◆ Supplied material:
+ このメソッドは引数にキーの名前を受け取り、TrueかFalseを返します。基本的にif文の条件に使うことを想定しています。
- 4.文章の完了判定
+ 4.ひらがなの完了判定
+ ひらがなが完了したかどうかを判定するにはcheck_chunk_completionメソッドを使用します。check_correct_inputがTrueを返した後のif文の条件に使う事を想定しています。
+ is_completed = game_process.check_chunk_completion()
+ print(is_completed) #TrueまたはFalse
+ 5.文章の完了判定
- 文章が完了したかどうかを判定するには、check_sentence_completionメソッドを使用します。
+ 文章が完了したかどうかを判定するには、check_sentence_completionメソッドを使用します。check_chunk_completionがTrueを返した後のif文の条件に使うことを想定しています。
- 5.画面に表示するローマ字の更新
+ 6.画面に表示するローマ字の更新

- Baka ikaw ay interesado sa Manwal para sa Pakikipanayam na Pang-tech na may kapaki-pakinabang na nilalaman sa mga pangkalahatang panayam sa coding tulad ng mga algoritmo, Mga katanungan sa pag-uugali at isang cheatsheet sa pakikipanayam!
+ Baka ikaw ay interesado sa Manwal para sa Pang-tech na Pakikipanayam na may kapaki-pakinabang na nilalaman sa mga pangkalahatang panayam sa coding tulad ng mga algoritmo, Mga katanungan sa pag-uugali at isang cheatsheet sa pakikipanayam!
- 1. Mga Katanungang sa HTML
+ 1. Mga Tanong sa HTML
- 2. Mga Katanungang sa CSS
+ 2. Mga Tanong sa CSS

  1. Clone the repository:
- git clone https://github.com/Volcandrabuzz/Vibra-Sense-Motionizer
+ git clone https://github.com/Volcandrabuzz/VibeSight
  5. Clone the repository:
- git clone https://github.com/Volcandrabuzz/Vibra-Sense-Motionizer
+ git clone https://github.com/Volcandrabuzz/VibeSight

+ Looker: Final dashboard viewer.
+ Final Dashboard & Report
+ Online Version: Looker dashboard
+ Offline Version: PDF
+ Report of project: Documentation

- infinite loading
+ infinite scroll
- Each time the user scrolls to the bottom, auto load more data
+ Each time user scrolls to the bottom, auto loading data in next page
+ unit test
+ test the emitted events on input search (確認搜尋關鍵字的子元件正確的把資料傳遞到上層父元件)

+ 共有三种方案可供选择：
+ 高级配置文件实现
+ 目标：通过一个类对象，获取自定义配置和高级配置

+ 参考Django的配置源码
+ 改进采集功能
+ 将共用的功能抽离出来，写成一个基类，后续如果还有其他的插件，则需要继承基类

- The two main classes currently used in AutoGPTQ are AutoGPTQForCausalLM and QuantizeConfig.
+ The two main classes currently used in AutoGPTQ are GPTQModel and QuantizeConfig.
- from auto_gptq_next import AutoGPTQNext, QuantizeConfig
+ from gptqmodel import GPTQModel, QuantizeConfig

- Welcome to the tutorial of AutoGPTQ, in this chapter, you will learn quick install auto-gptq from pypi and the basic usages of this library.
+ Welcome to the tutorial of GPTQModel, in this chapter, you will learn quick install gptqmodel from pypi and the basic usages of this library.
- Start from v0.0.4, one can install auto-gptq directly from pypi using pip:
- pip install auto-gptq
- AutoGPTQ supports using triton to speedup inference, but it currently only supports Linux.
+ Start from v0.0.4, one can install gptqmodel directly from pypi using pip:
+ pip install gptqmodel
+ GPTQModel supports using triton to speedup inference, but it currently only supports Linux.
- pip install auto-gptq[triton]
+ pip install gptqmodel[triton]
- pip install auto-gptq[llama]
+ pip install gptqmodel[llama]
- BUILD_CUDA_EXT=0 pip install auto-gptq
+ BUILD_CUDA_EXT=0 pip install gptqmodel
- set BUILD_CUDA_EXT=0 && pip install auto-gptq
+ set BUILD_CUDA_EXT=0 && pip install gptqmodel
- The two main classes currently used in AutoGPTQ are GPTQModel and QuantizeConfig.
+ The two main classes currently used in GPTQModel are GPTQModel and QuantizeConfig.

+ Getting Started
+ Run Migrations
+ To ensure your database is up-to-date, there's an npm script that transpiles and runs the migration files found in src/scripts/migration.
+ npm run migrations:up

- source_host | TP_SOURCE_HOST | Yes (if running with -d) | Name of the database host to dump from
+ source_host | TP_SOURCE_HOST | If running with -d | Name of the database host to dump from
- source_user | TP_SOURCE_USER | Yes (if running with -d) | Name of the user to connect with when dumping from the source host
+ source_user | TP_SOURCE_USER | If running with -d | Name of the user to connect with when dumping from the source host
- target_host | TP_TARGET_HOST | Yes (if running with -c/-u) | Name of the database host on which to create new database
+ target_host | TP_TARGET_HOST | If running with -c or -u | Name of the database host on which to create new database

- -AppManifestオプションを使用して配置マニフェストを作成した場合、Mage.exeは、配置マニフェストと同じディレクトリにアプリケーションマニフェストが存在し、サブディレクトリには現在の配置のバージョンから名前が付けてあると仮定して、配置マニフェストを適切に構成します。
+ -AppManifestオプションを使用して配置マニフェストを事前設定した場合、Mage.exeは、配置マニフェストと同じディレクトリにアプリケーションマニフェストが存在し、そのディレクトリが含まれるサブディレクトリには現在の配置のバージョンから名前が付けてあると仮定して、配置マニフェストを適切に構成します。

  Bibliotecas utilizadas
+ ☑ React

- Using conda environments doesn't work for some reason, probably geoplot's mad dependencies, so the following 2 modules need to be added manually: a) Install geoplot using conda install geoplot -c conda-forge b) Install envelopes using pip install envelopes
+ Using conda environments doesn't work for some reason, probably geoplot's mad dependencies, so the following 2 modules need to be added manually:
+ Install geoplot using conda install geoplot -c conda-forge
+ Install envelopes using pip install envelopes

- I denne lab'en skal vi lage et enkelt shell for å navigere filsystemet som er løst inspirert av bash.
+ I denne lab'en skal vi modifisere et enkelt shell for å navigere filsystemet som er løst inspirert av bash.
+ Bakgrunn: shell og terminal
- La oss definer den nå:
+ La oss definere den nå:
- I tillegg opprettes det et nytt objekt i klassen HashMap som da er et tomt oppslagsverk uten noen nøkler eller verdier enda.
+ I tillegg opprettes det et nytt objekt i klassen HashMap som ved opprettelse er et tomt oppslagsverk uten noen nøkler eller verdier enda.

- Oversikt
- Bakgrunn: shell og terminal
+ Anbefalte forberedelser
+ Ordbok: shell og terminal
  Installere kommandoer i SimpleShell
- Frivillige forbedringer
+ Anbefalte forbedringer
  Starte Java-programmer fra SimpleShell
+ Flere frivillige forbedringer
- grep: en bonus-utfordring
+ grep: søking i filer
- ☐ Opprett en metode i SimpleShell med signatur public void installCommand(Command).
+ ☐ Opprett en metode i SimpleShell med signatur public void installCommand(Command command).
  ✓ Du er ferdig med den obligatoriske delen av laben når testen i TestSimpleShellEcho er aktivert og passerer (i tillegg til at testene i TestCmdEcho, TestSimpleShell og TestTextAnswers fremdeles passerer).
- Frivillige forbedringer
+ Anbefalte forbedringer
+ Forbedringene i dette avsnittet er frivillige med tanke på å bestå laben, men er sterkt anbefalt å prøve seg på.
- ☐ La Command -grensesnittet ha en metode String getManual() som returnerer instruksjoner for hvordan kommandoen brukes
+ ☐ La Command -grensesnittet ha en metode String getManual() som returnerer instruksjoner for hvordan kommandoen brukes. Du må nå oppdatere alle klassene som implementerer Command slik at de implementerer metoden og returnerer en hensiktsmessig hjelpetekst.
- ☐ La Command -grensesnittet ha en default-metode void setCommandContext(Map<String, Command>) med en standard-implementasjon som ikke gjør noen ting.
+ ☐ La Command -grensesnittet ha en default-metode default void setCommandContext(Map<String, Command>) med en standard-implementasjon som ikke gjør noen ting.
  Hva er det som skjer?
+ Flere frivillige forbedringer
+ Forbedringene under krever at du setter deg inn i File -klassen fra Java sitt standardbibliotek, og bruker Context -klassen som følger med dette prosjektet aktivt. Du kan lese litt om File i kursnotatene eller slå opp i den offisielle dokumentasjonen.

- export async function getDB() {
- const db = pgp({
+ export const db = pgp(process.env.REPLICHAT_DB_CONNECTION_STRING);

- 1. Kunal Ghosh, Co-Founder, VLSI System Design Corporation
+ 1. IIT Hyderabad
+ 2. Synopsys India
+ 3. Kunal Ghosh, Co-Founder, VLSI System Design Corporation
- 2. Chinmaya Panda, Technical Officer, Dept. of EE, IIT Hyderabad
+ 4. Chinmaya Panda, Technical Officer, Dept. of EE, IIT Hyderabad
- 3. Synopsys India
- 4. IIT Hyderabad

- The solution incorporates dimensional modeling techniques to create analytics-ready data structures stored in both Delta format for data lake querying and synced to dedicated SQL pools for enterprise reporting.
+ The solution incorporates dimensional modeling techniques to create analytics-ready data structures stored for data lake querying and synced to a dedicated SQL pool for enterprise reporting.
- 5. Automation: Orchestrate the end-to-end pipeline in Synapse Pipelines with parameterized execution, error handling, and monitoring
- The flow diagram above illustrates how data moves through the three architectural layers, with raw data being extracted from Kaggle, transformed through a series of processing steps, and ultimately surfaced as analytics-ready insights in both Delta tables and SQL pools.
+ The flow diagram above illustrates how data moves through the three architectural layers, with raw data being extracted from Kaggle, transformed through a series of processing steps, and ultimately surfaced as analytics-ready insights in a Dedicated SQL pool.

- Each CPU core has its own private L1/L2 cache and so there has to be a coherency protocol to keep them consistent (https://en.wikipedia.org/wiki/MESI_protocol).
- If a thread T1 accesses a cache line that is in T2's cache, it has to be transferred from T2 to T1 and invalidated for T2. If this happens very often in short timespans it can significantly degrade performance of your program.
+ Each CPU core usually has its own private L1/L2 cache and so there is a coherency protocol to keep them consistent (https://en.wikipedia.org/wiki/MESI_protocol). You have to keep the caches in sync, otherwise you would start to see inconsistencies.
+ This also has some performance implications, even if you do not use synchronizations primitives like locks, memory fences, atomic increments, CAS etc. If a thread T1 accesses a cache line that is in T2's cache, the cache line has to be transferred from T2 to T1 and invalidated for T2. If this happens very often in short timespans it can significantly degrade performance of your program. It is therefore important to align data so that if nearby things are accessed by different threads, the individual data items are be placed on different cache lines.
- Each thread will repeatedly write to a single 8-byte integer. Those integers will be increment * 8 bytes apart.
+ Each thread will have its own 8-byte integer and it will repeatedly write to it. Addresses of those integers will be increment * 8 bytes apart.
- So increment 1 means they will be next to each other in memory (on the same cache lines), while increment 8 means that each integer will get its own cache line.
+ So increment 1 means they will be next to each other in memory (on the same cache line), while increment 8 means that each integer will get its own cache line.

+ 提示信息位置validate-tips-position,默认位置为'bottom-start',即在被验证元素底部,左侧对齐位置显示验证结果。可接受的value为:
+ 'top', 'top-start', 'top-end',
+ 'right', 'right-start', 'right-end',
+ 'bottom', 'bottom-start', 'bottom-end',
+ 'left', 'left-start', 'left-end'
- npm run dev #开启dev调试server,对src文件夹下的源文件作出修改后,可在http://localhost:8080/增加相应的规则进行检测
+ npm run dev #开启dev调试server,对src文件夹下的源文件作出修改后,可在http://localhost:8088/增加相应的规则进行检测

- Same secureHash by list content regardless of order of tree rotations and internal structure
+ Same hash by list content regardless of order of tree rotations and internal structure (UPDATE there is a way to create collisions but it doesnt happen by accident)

◆ What you need to do:
Exactly as written, please transcribe the lines from the start of the records above to the line that holds "- 1. Mga Katanungang sa HTML", both ends included.

◆ Result below:
+ このメソッドは引数にキーの名前を受け取り、TrueかFalseを返します。基本的にif文の条件に使うことを想定しています。
- 4.文章の完了判定
+ 4.ひらがなの完了判定
+ ひらがなが完了したかどうかを判定するにはcheck_chunk_completionメソッドを使用します。check_correct_inputがTrueを返した後のif文の条件に使う事を想定しています。
+ is_completed = game_process.check_chunk_completion()
+ print(is_completed) #TrueまたはFalse
+ 5.文章の完了判定
- 文章が完了したかどうかを判定するには、check_sentence_completionメソッドを使用します。
+ 文章が完了したかどうかを判定するには、check_sentence_completionメソッドを使用します。check_chunk_completionがTrueを返した後のif文の条件に使うことを想定しています。
- 5.画面に表示するローマ字の更新
+ 6.画面に表示するローマ字の更新

- Baka ikaw ay interesado sa Manwal para sa Pakikipanayam na Pang-tech na may kapaki-pakinabang na nilalaman sa mga pangkalahatang panayam sa coding tulad ng mga algoritmo, Mga katanungan sa pag-uugali at isang cheatsheet sa pakikipanayam!
+ Baka ikaw ay interesado sa Manwal para sa Pang-tech na Pakikipanayam na may kapaki-pakinabang na nilalaman sa mga pangkalahatang panayam sa coding tulad ng mga algoritmo, Mga katanungan sa pag-uugali at isang cheatsheet sa pakikipanayam!
- 1. Mga Katanungang sa HTML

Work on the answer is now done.